Residents are used to seeing him eating at the Cuban restaurant La Gran Vía on Bergenline Avenue in Union City. And his influence as a senator has worked in favor of the city: In February 2024, Union City was one of five state school districts to benefit from $19 million in funds for zero-emission vehicles. “I’m proud to have gotten that funding for clean school buses,” Menendez said.
And over the years, Union City has thanked the senator at the polls. In populous Hudson County, this municipality has been his stronghold in the last three elections, garnering more than 80% of the votes, a figure that almost doubles the average state support, according to data analyzed by Noticias Telemundo.
Electoral support began to fall, however, after the first corruption trial in 2018, and the new accusations seem to have deepened the schism: a Monmouth University poll released in early March found that 75% of state residents believed that the senator is “probably guilty;” a similar number disapproved of his work as a senator and 6 in 10, including Democrats, thought he should resign.
“I think his days are numbered. I think there is no turning back,” Rasmussen, who was press secretary for Democratic Gov. Jim McGreevey 20 years ago, said in an interview before Menendez’s conviction Tuesday.
“In this case, it is not difficult for the public to understand what happened. I don’t think we’ve heard a good reason for him receiving gold bars. There is a feeling of personal betrayal. It’s not the reason people believed in him all these years,” he said.
Similar sentiments are heard on the streets of Union City: “This country gives you every opportunity, but you put your foot in it and it ends … everything he did in his life disappears,” one resident said.
“How is he going to prove where he got gold bars,” said a 70-year-old Ecuadorian immigrant who didn’t want to give his name because he does some volunteer work for Union City mayor and state Sen. Bryan Stack, who’s been a longtime supporter of Menendez but like other Hudson County officials, didn’t support him publicly after the latest charges.

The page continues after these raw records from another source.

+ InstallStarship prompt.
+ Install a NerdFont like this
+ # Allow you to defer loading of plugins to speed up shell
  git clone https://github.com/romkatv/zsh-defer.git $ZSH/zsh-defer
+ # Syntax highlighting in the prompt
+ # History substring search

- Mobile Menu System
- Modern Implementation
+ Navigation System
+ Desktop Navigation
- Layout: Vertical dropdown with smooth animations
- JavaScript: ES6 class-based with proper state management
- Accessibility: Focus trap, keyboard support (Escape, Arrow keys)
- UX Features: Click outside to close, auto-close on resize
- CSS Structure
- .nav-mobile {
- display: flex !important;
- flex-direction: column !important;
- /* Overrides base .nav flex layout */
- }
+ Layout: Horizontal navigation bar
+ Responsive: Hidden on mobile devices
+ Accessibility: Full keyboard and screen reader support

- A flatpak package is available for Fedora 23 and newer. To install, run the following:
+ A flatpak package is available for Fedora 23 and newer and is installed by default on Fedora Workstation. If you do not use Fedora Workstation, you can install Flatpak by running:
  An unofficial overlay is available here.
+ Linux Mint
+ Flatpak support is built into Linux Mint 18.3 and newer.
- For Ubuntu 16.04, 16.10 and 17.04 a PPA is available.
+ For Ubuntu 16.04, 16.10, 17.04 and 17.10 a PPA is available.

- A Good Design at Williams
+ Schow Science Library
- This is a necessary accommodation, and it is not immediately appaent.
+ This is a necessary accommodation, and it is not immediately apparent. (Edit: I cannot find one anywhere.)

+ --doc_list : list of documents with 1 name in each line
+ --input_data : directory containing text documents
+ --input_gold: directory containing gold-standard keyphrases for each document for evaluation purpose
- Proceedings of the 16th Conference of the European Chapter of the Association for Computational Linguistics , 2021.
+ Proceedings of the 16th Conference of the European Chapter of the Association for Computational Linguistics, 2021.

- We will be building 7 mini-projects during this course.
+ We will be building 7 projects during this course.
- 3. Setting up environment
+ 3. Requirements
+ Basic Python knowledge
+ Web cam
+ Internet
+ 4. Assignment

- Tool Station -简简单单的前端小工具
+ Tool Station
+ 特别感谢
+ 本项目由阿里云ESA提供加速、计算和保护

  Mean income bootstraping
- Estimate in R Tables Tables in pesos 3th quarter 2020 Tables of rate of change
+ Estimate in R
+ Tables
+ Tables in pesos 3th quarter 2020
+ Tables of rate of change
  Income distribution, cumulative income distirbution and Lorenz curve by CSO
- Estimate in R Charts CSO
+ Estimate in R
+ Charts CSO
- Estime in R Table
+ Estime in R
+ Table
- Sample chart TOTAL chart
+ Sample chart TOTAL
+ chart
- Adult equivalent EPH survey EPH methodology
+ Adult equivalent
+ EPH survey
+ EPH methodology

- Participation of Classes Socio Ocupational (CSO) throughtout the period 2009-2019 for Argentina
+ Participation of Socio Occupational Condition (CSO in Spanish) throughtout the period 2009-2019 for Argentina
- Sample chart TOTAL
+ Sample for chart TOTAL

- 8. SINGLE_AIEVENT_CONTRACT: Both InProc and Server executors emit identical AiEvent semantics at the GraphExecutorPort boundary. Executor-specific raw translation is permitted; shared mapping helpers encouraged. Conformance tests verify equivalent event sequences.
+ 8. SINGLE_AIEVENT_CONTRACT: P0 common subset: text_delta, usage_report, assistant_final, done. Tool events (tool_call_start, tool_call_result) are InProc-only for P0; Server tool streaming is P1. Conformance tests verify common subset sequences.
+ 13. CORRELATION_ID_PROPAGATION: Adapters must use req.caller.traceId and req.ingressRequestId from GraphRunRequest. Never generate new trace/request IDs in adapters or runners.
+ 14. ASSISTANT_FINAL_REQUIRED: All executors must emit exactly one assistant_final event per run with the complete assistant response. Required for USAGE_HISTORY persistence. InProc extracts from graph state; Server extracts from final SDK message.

Menendez’s political support now “is very local, very old,” Rasmussen said, “people he has known for 50 years, people he can trust in good times and bad.” But no one seems willing to speak against him either.
“There is a perception that he is a guy who plays very hard and that if you attack him, he will attack you,” Rasmussen said. “Let’s not forget what he said on the courthouse steps after his jury was unable to reach an agreement.” In November 2017, after his mistrial, the senator warned: “To those who were digging my political grave to jump into my seat, I know who they are and I will not forget them.”
“Hudson County Democrats have been one of the most legendary political machines in the country for a long time, 100 years or more. They are not used to losing,” Rasmussen said.
Before the verdict, Dominican American resident Román Cepeda, 80, reflected on Menendez as he was sitting on a bench in front of the municipal building where the senator began his public life four decades ago.
“Justice will take care of it,” he said. “If he is guilty, let him pay.”
Andy Kim, Democratic representative from New Jersey, is emerging as Menendez’s successor in the Senate: polls give him the advantage, and Menendez’s conviction could end his attempt to run as an independent candidate. “He has to convince the public that he did nothing wrong,” Rasmussen said. “It’s a very, very high hill to climb.”